Electronics that can go on almost anything
On the Columbia campus in upper Manhattan, Ioannis Kymissis runs a lab with a deliberate name: CLUE, the Columbia Laboratory for Unconventional Electronics. The word choice is the thesis. His group works on electronics that break away from the usual silicon-on-a-wafer model - materials thin enough to be deposited onto glass, plastic, and flexible surfaces, and reliable enough to end up in products people actually use.
Kymissis is the Kenneth Brayer Professor of Electrical Engineering at Columbia and the chair of its Electrical Engineering department. He also serves as vice dean of Infrastructure and Innovation at Columbia Engineering. That is already three jobs. He holds a fourth: co-founder and acting CEO of Lumiode, a New York semiconductor startup working on high-brightness micro-LED microdisplays for augmented reality, wearables, automotive, and industrial uses.
The connective tissue between the professor and the CEO is the same problem that has occupied him for two decades: integration. It is one thing to make a bright light-emitting device in a research setting. It is another to marry millions of tiny emitters to the driving circuitry - the backplane - in a way that is bright, cheap, and manufacturable at scale. That unglamorous engineering is exactly where micro-LED displays tend to fail, and it is where Lumiode has focused its wafer-level approach.
His research spans the major families of modern display technology. Over the years his lab has worked on backplanes and integration strategies for OLED, QDLED, and micro-LED displays, and on the broader toolkit of thin-film materials - organic semiconductors, thin-film piezoelectrics, and recrystallized silicon devices. The through-line is not a single material but a stance: figure out how to build capable electronics on surfaces that were never meant to carry them.
From MIT to a company-making lab
Kymissis earned all three of his degrees - bachelor's, master's, and doctorate - from MIT. Along the way he completed his master's thesis at IBM Research through a cooperative program, an early sign of the industry-and-academia posture he would keep for the rest of his career. He held a postdoctoral appointment at MIT and did a stint as a consulting engineer at QD Vision, a quantum-dot display company, before joining Columbia's Electrical Engineering faculty in 2006.
Since then, the lab has functioned less like a traditional research group and more like a launchpad. Kymissis is a serial entrepreneur who has spun four companies out of his lab, among them Chromation, Radiator Labs, and Lumiode. Each took a piece of the group's research and pushed it toward a market. That is a rare batting average for an academic, and it is the kind of record that gets noticed.
It got noticed formally in 2024, when Kymissis was elected to the National Academy of Inventors 2024 Class of Fellows, recognized for contributions to thin-film electronics for displays and sensors. He was inducted at the academy's 14th Annual Meeting in Atlanta in June 2025. The NAI fellowship sits alongside a stack of others: he is a Fellow of the IEEE, a Fellow of Optica (elected 2023), and a Fellow of the Society for Information Display. Earlier honors include a Vodafone Americas Foundation Wireless Innovation Award and the MIT Clean Energy Prize.

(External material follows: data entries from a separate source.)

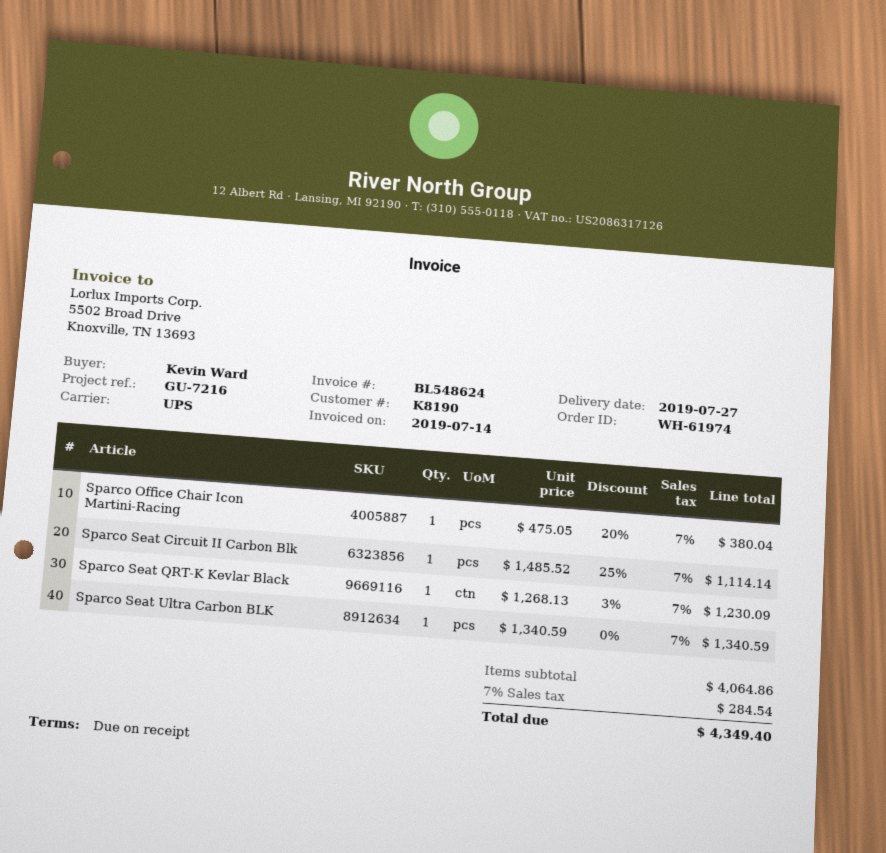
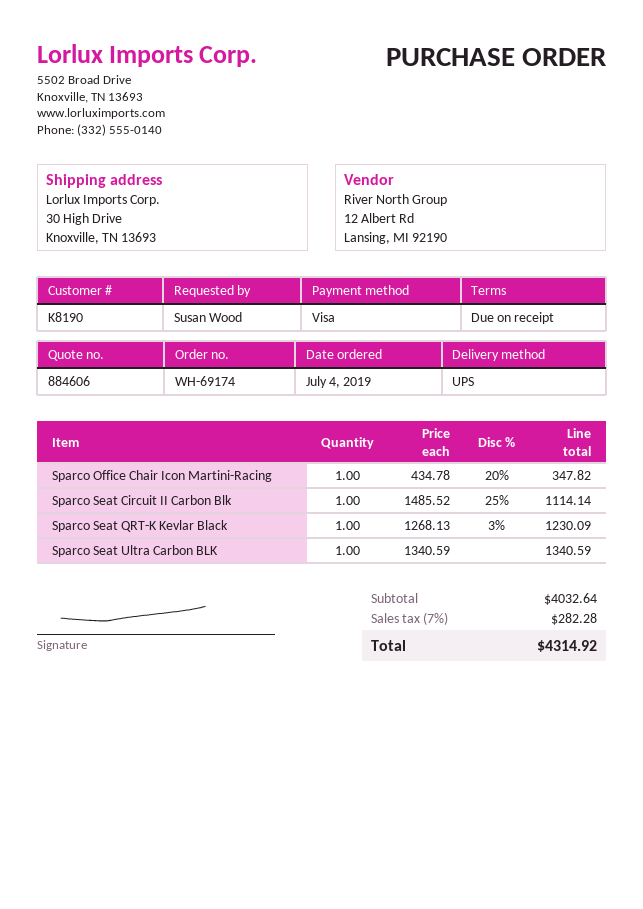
order number: WH-61974 -> WH-69174
ordered by: Kevin Ward -> Susan Wood
Sparco Office Chair Icon Martini-Racing: 1 x 475.05 - 20% = 380.04 -> 1 x 434.78 - 20% = 347.82
subtotal: 4064.86 -> 4032.64
tax: 7% = 284.54 -> 7% = 282.28
total: 4349.40 -> 4314.92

Four companies, one origin
Kymissis has repeatedly done the hard part of academic research - not just publishing it, but commercializing it.
Lumiode
Micro-LED microdisplays. Wafer-level manufacturing aimed at ultra-bright, low-cost displays for AR, wearables, and automotive. Kymissis is co-founder and acting CEO.
Chromation
Spun out of the lab's work on optics and spectral technology.
Radiator Labs
A building-energy venture applying the lab's engineering to heating efficiency.
+ a fourth spinout
Part of a track record of turning research into standalone companies.
Building the makers
Makerspace @ Columbia
Kymissis helped launch the campus fabrication space, giving students a place to build real, physical prototypes - not just simulate them.
Department chair
He leads Columbia's Electrical Engineering department while continuing to teach solid-state devices and display technology.
Public explainer
He speaks widely on "electronics on anything" - how thin-film systems can instrument the world around us.